- Born: January 30, 1962
- Died: June 28, 2007 (aged 45) Cyprus
- Occupations: Army officer, Diplomat
- Known for: Disappearance and death in 2007

= Thomas K. Mooney =

American diplomat

Thomas K. Mooney (January 30, 1962 - June 28, 2007) was an American diplomat and Army officer until his disappearance and death in 2007.

==Background==
Mooney held the rank of lieutenant colonel in the United States Army. He was posted as a Defense Attaché at the U.S. embassy in Nicosia, the capital of the Mediterranean island nation of Cyprus.

He had been serving in Cyprus since June 2006, on his second posting to the country.

At the time of his death, Mooney was 45 years old, and he had a wife and two children.

==Death==
After reportedly being last seen leaving the embassy midday on June 28, 2007, Mooney was reported as a missing person to Cypriot authorities after a day in which the embassy conducted its own search. Deutsche Presse-Agentur reported that "one colleague said he had been going to a fitness center at a Nicosia hotel", while another said Mooney planned to pick up somebody at the Larnaca International Airport. His car, a black Chevrolet Impala, was also missing.

A search on ground and by air included checks of ports, airports, and checkpoints along the ceasefire line with the Turkish occupied part of Cyprus. The search ended when Cyprus authorities found Mooney dead four days later about 150 yards from his locked car on a dirt road in the "foothills of the Troodos mountains", about 45 km (28 miles) southwest of Nicosia, in a remote area near the town of Lefka, first reported by Cyprus Broadcasting Corporation state radio. Mooney was identified conclusively from dental records.
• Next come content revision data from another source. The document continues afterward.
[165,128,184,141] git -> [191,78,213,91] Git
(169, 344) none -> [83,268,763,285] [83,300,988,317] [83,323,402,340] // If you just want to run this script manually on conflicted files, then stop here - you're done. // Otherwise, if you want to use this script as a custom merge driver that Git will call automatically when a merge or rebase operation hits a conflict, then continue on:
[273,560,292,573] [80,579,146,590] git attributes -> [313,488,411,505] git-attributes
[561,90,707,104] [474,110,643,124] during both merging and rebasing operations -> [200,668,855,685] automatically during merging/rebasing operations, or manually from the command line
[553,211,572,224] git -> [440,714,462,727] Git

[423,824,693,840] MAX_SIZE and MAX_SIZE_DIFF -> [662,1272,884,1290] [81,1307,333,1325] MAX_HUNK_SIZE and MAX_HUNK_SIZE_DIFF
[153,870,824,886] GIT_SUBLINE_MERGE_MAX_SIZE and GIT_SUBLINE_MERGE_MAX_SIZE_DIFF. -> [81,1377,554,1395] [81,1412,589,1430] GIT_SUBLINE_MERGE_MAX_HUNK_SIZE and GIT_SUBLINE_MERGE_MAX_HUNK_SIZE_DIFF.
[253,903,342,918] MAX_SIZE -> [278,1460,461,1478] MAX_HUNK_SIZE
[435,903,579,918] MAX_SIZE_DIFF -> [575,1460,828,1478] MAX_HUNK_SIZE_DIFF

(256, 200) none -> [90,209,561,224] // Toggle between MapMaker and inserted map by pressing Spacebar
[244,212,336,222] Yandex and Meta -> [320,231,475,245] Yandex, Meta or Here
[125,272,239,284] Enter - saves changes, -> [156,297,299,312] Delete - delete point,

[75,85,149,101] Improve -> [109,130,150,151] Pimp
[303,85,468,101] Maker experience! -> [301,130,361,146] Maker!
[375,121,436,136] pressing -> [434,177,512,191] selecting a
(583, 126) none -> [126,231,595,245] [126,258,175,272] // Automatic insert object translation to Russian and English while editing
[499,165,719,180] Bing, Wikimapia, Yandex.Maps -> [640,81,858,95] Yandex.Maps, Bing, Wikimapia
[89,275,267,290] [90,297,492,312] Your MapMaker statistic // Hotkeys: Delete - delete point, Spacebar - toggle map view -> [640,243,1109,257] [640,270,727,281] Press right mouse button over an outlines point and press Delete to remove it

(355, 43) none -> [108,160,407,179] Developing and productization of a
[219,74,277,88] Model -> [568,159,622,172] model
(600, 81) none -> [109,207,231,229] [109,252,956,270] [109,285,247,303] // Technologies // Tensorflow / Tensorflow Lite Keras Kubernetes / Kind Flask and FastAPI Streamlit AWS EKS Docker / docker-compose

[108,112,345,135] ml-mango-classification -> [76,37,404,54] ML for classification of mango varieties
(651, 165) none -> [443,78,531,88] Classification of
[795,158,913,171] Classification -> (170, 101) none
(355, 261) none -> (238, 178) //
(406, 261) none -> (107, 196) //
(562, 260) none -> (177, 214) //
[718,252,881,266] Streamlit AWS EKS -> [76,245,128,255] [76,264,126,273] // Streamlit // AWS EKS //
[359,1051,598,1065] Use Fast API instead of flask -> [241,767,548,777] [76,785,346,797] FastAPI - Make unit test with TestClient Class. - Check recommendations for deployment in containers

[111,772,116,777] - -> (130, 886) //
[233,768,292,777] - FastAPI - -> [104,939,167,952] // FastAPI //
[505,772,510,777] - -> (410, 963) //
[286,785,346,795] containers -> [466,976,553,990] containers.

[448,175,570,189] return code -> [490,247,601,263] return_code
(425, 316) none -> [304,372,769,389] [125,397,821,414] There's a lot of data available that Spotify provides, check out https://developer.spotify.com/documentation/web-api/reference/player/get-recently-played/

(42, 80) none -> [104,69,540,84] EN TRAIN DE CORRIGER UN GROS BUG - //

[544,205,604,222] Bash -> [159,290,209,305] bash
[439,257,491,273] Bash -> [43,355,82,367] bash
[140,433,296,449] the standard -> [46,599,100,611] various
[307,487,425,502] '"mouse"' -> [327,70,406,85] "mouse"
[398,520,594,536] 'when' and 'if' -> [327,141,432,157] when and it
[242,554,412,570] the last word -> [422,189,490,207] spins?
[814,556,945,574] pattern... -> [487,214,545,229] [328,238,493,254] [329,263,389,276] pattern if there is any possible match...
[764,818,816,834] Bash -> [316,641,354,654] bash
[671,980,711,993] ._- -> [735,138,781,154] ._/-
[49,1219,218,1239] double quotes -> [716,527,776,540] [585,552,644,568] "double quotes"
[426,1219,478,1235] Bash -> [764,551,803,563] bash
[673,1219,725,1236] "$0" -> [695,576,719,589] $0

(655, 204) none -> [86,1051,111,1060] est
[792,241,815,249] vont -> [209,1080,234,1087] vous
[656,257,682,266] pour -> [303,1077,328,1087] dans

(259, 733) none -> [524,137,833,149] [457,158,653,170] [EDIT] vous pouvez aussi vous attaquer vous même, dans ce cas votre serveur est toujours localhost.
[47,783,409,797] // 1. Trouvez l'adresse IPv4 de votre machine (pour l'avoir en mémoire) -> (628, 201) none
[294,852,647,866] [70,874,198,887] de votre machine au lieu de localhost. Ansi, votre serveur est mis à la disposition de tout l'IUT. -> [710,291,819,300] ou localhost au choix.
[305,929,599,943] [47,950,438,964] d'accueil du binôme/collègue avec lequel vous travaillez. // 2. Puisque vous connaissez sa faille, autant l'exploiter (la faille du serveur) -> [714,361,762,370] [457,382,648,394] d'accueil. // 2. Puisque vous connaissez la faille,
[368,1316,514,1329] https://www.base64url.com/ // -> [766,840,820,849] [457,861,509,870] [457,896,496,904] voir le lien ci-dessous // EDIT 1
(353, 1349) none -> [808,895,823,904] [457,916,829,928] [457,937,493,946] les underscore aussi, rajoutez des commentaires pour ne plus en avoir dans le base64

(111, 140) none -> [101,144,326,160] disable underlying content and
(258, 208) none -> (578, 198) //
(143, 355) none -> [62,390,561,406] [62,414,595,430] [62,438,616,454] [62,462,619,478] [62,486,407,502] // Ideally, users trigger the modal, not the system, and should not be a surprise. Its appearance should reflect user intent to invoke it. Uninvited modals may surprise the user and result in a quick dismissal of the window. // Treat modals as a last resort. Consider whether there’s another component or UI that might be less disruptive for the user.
Reports of the discovery of his body were confirmed by U.S. ambassador Ronald L. Schlicher. In a written statement to the media and posted on the embassy website, Schlicher said that "After the notification of next of kin, with deep sadness, I announce that LTC Thomas Mooney, who served his nation with distinction as our Defense Attaché, was found dead by Cypriot authorities on Monday. The cause of his death is being investigated, and any further information will be released as appropriate." Schlicher also announced the cancellation of a planned July 2 Independence Day reception. The State Department said Mooney's death was not connected to terrorism; State Department spokesman Sean McCormack said that "I wouldn't point you in the direction of an act of terror." Amb. Schlicher said that Mooney's death had "no political or security implications."

Agence France-Presse cited an official involved in the autopsy speaking anonymously as saying that Mooney's death was a suicide and he died due to hemorrhaging after stabbing himself in the neck; the official said that "there was no evidence of foul play whatsover" and that the body was in a state of decomposition. Cyprus police confirmed that Mooney died as a result of a neck wound but did not describe it as suicide, which is illegal in Cyprus.